President Obama is expected next week to propose a plan to help states—such as Connecticut--that have borrowed more than $42.4 billion from the federal government to pay unemployment benefits after exhausting their reserves.
Although details of the President’s proposal will not be fully publicized until next week, here is what we know so far.
The president wants to provide immediate relief from unemployment tax increases for employers in 2011 and 2012. Thereafter, he wants to help states better prepare for and respond to times of high joblessness. Specifically, the proposal includes:
- In 2011, employers in over 20 states are facing increased federal UC taxes as a result of state UC systems’ indebtedness.

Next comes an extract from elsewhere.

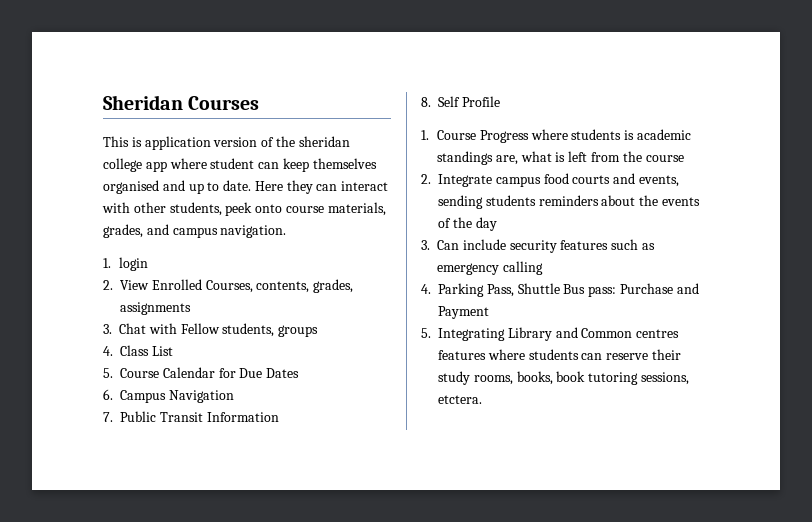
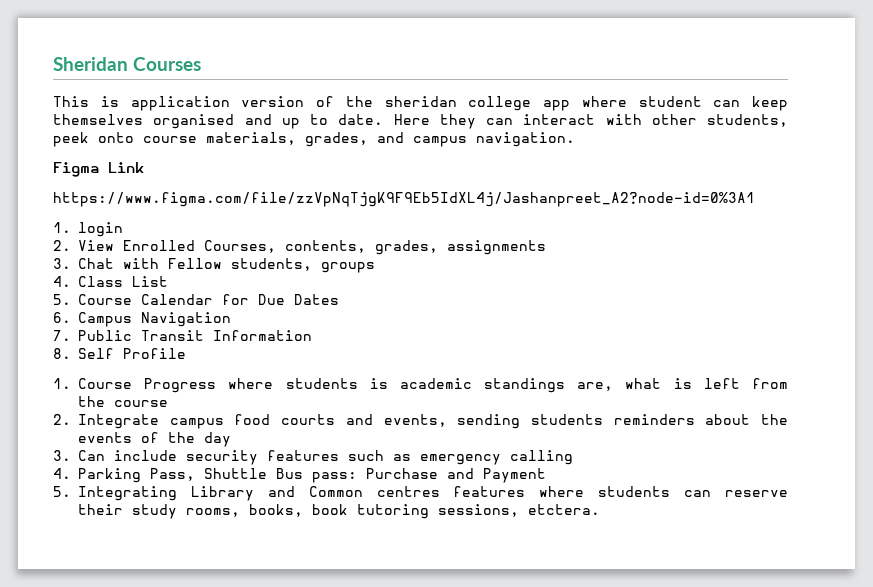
(287, 231) none -> [53,162,144,177] [53,192,755,207] // Figma Link // https://www.figma.com/file/zzVpNqTjgK9F9Eb5IdXL4j/Jashanpreet_A2?node-id=0%3A1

For 2011-2012, the interest owed by states that have taken federal loans would be eliminated. At the same time, the 30 states with indebted UC systems would be relieved of their interest payments to the Federal government—which many states pay through an automatic surtax on employers. In Connecticut employers would be spared a $40 million interest payment in 2011.

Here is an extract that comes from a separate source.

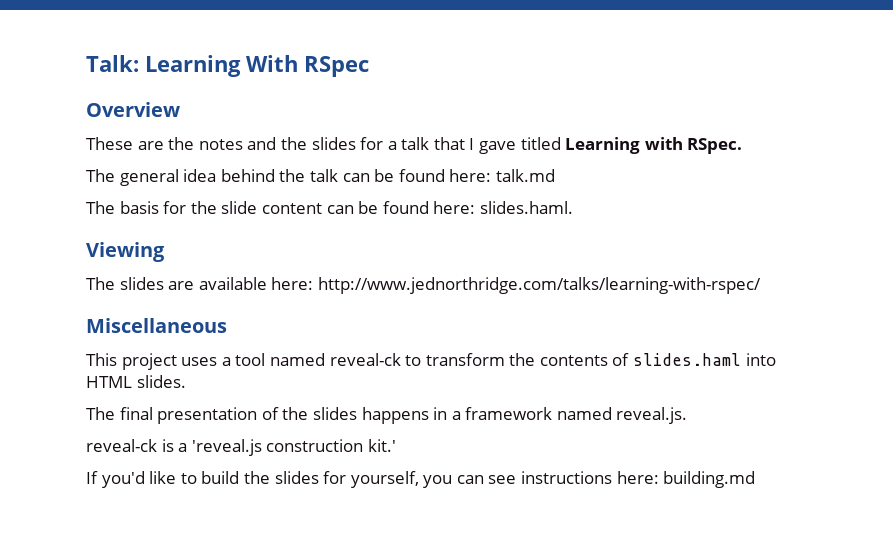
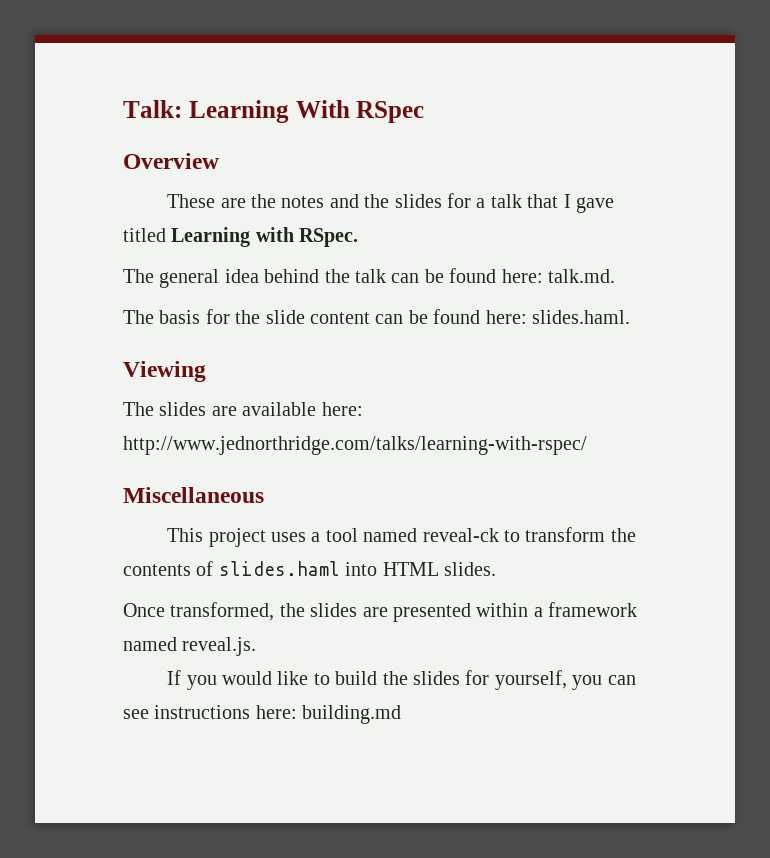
[495,169,555,182] talk.md -> [547,269,615,283] talk.md.
[86,407,688,424] [86,439,396,456] The final presentation of the slides happens in a framework named reveal.js. // reveal-ck is a 'reveal.js construction kit.' -> [123,602,638,622] [123,637,257,656] Once transformed, the slides are presented within a framework named reveal.js.
[101,471,145,488] you'd -> [186,671,272,690] you would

- The federal taxable wage base would be increased from $7,000 to $15,000 in 2014. This change will ultimately increase federal UC taxes for employers.
This week, the legislature’s Labor Committee held a public hearing to educate lawmakers about the state of Connecticut’s trust fund and how it will impact taxes on businesses.
Businesses are the sole source of funds for the unemployment compensation system and they have been hard-hit by taxes to keep it afloat. Connecticut’s unemployment rate is stuck at 9% percent, and economists believe the road to recovery will be slow.